* About this exercise:
Please return every entry below exactly as written, without any of its pictures.

━━━━━━━━━━━━━━━━━━━━

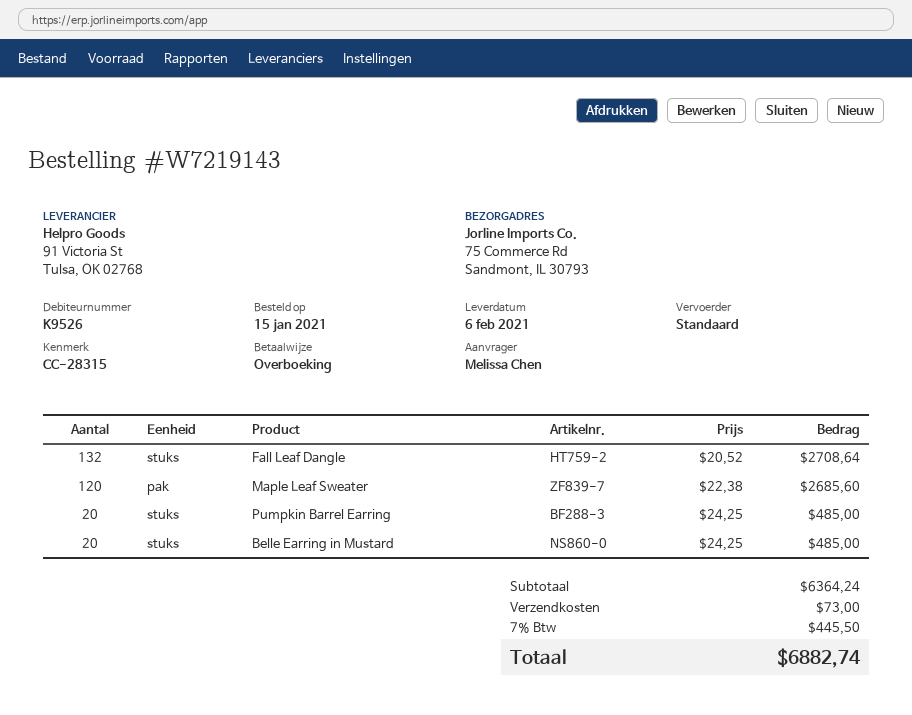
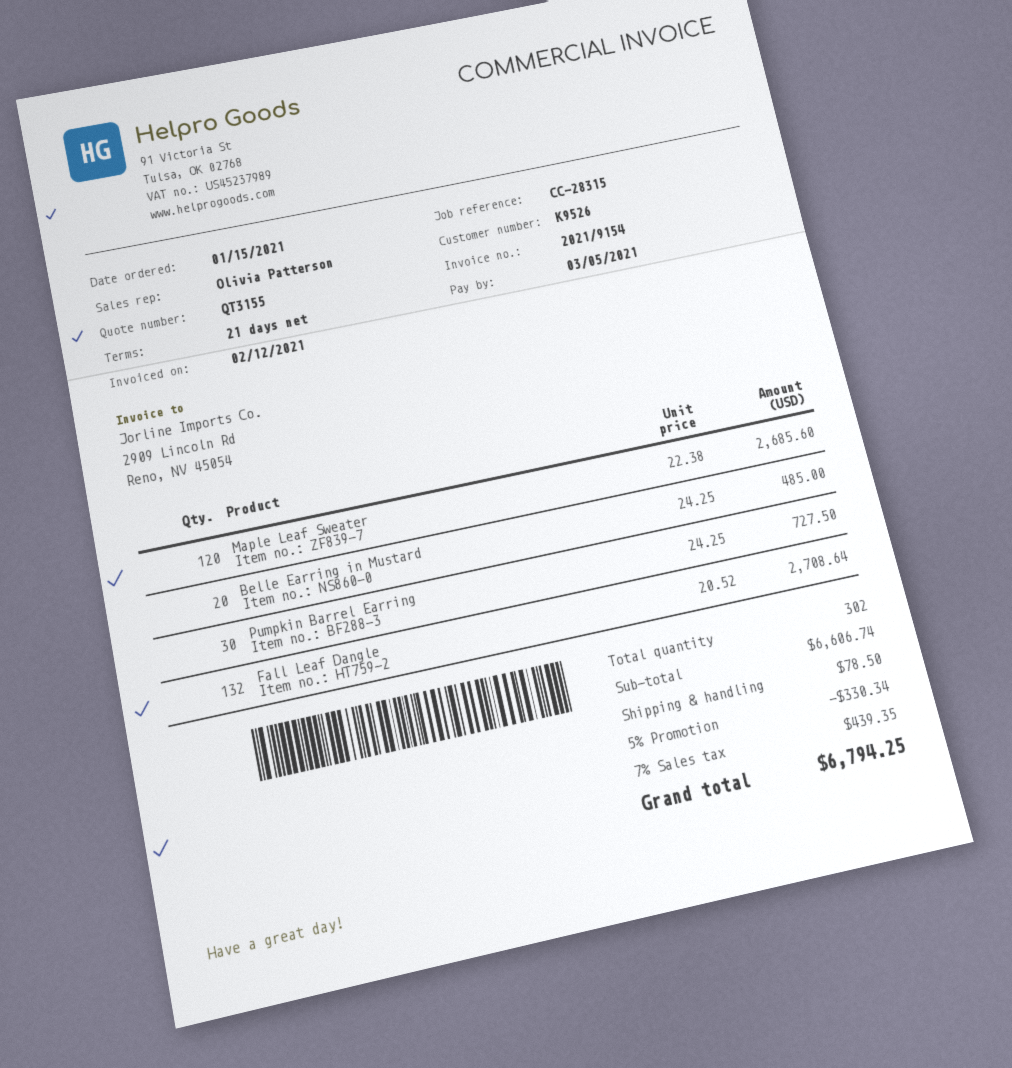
Pumpkin Barrel Earring: 20 x 24.25 = 485.00 -> 30 x 24.25 = 727.50
subtotal: 6364.24 -> 6606.74
discount: none -> 5% = 330.34
shipping: 73.00 -> 78.50
tax: 7% = 445.50 -> 7% = 439.35
total: 6882.74 -> 6794.25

━━━━━━━━━━━━━━━━━━━━

* Task response:
Pumpkin Barrel Earring: 20 x 24.25 = 485.00 -> 30 x 24.25 = 727.50
subtotal: 6364.24 -> 6606.74
discount: none -> 5% = 330.34
shipping: 73.00 -> 78.50
tax: 7% = 445.50 -> 7% = 439.35
total: 6882.74 -> 6794.25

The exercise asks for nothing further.